The most reliable fund raising device in this folksy city is the exorbitantly priced dinner for any good cause - staged under the guise of honoring some willing citizen whom no one wishes to offend by failing to send a check or to attend. Groups like Meals on Wheels, and Planned Parenthood.
Any San Diegan addicted to this form of night life can be out four or five nights a week - lulled into the sense that they are the sustaining core of San Diego life. If you add in their day jobs and volunteer work, they may in fact be just that.
This dinner you and I are walking in on now is a trump card in the social deck - a stand-alone among dress-up evenings. We are honoring more than 500 men and women who have done something good for this region, and been interviewed by Fred Lewis over the past 10 years on ITV's Heart of San Diego.
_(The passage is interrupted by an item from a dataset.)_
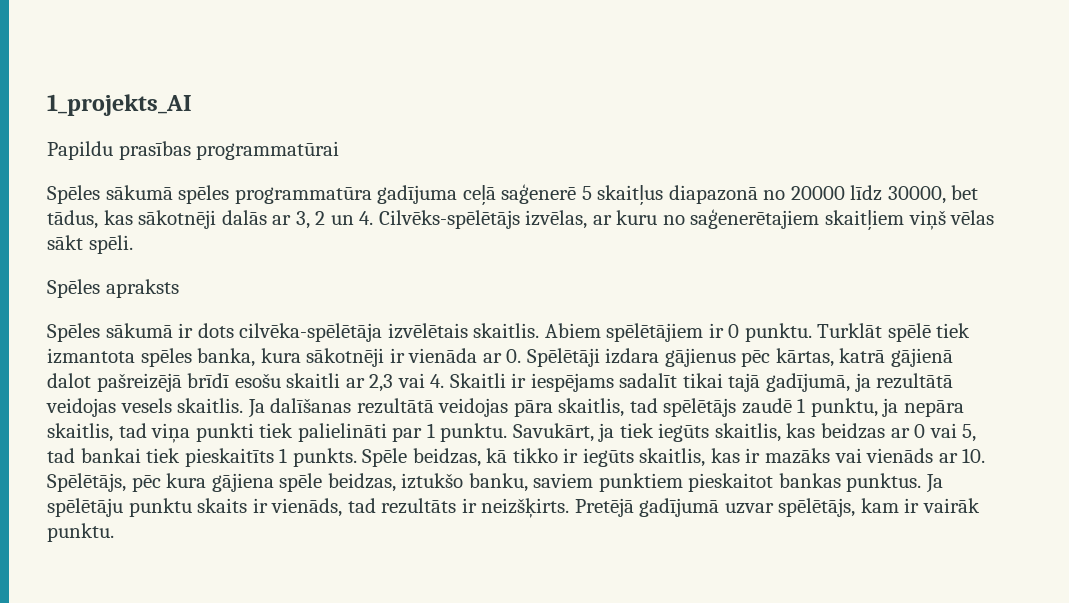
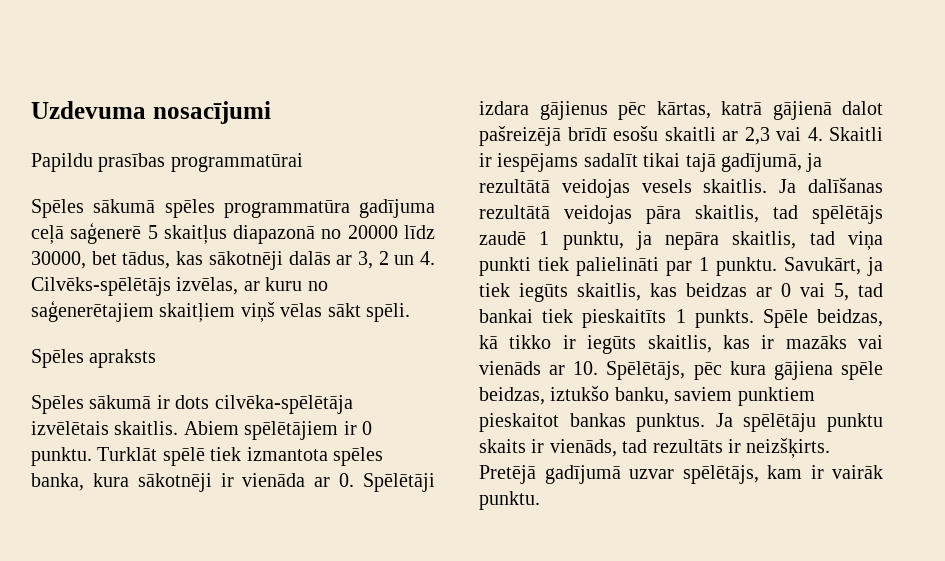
- 1_projekts_AI
+ Uzdevuma nosacījumi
We are all on our best behavior, trying to think of amusing brief bursts of dinner conversation, anything except golf or politics. Doug Manchester sits with his wife Betsy across the dinner table here in the ballroom of his very own Manchester Grand Hyatt Hotel. Waiters throng as far as you and I can see, enough to perform the improbable task of serving warm dinner plates to 500 guests.
"Red, Madame, or white?" Wine glasses are emptied and silently refilled. The sound level rises. A mellowness begins to ease care in faces across the ballroom.
San Diego's favorite emcees, Jack White and Cathy Clark, are at the microphones warming up the house. Several of the honorees offer quick glimpses of San Diego history. Malin Burnham talks of the city's pioneering families, including the Burnhams. Peter Q. Davis, an almost mayor who was born in Coronado, talks of harbor history.
Dessert and coffee come, and soon we smile at new friends across our table, stroll out through the towering lobby and join the long queue for our cars. We have done it, one more time.
Some sorehead is mumbling that she would really rather just mail in her check. But, I wonder, would you?
And you, by the way, look great tonight.